**Your objective:**
Without the pictures, write the listing out again exactly as it appears.

**Data supplied:**
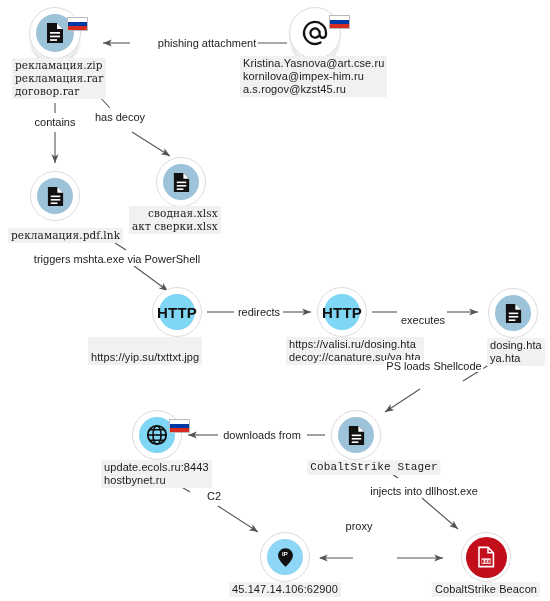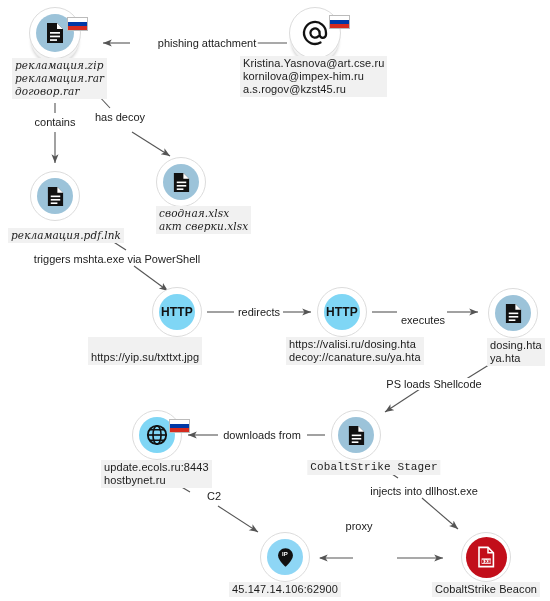"рекламация.zip" .label.cyr { font-style: italic -> none }
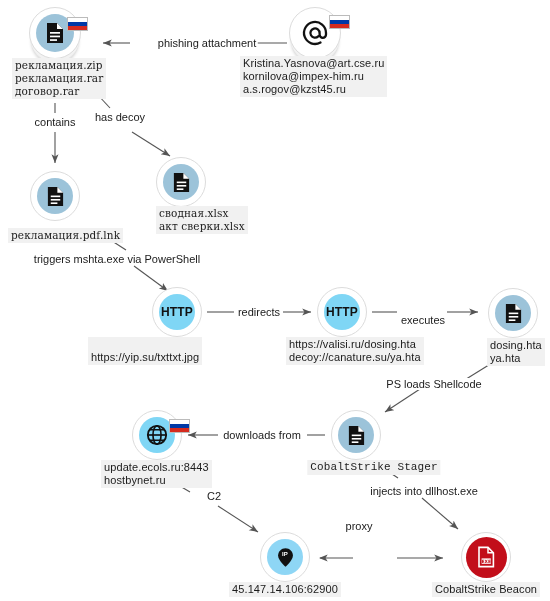"сводная.xlsx" div.label { left: 156px -> 129px; text-align: none -> right }
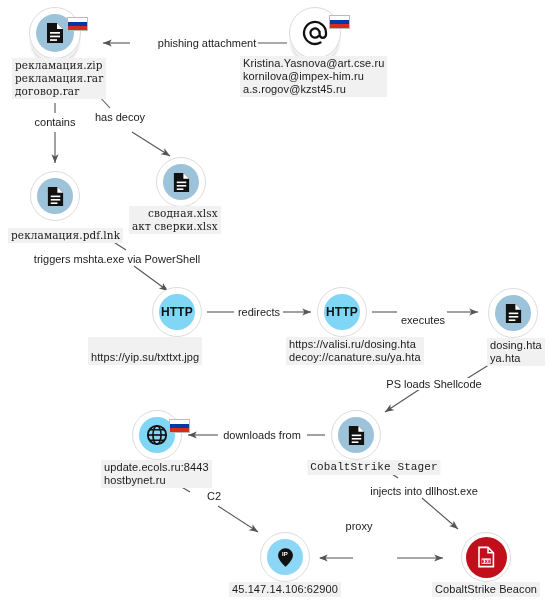"HTTP" .httptxt { font-size: 12px -> 15px }
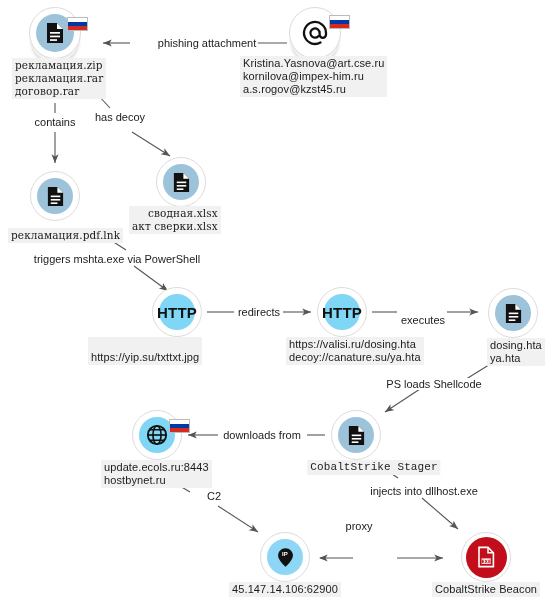"PS loads Shellcode" div.elabel { top: 384px -> 366px }
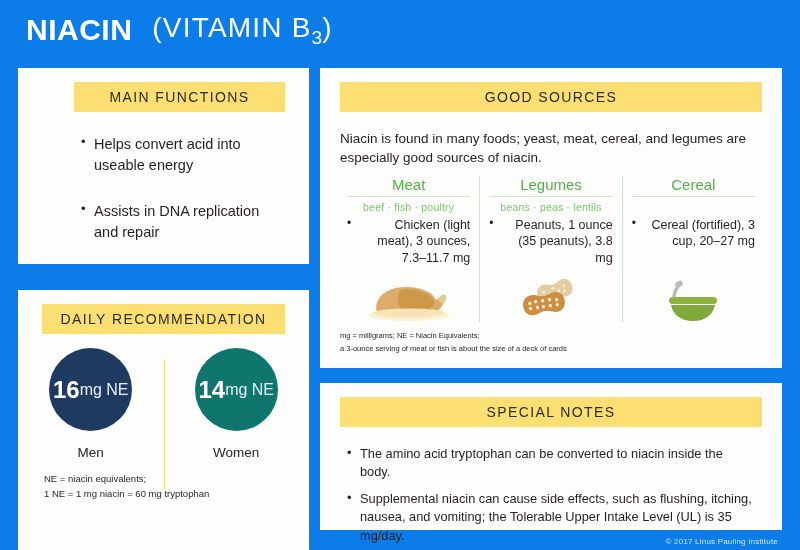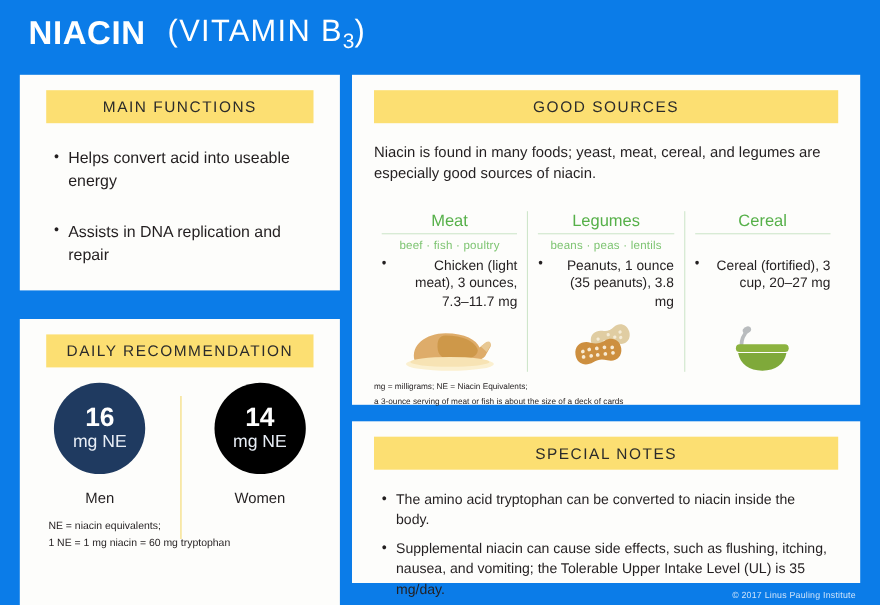"MAIN FUNCTIONS" #card-main-functions { padding-left: none -> 32px }
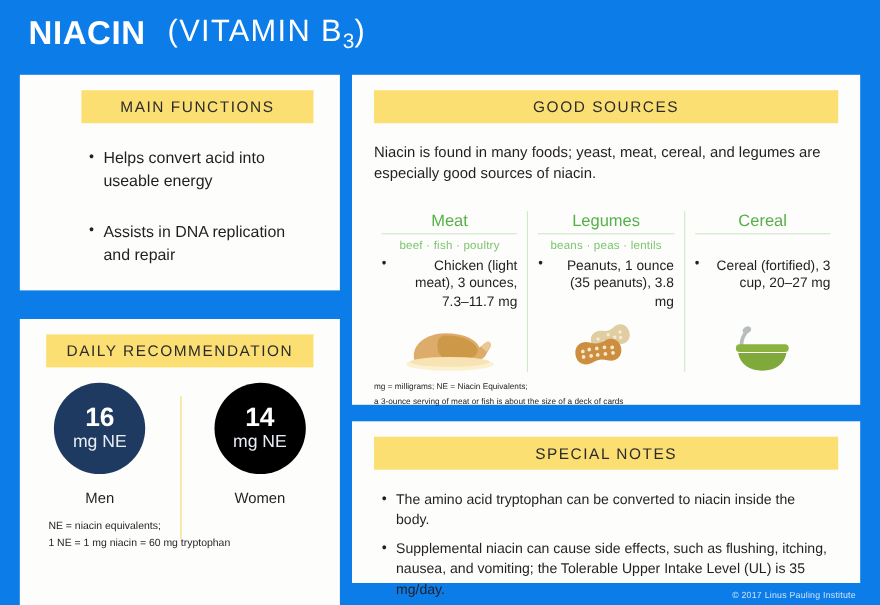"Meat" .food-cols { margin: 24px 18px 0 18px -> 8px 18px 0 18px }
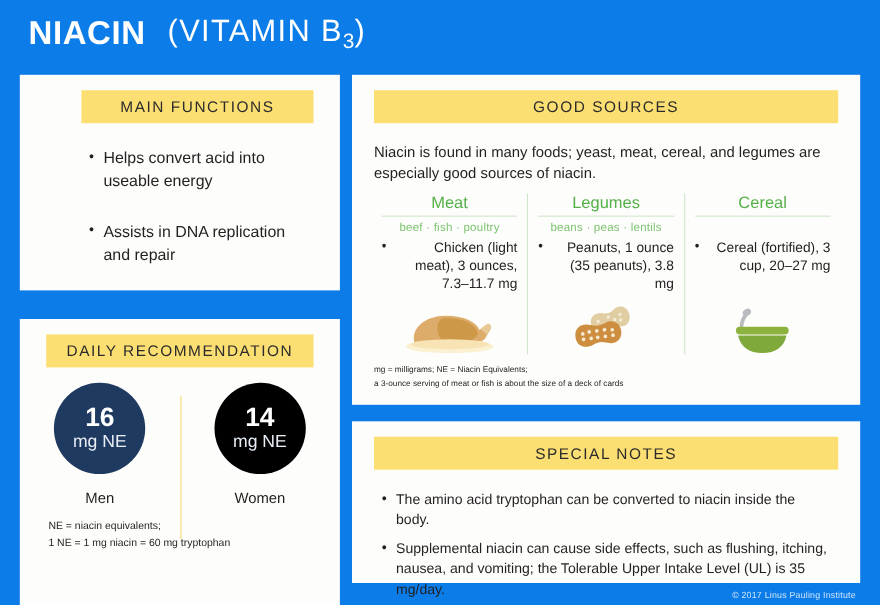"16" .circle { flex-direction: column -> row }
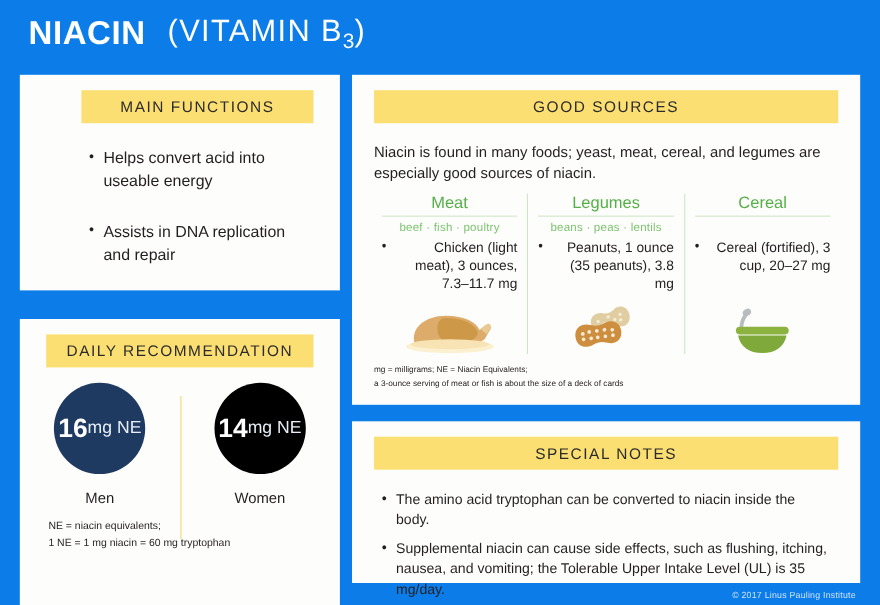"14" .circle.women { background: #000000 -> #0f766e }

**Solution:**
"рекламация.zip" .label.cyr { font-style: italic -> none }
"сводная.xlsx" div.label { left: 156px -> 129px; text-align: none -> right }
"HTTP" .httptxt { font-size: 12px -> 15px }
"PS loads Shellcode" div.elabel { top: 384px -> 366px }
"MAIN FUNCTIONS" #card-main-functions { padding-left: none -> 32px }
"Meat" .food-cols { margin: 24px 18px 0 18px -> 8px 18px 0 18px }
"16" .circle { flex-direction: column -> row }
"14" .circle.women { background: #000000 -> #0f766e }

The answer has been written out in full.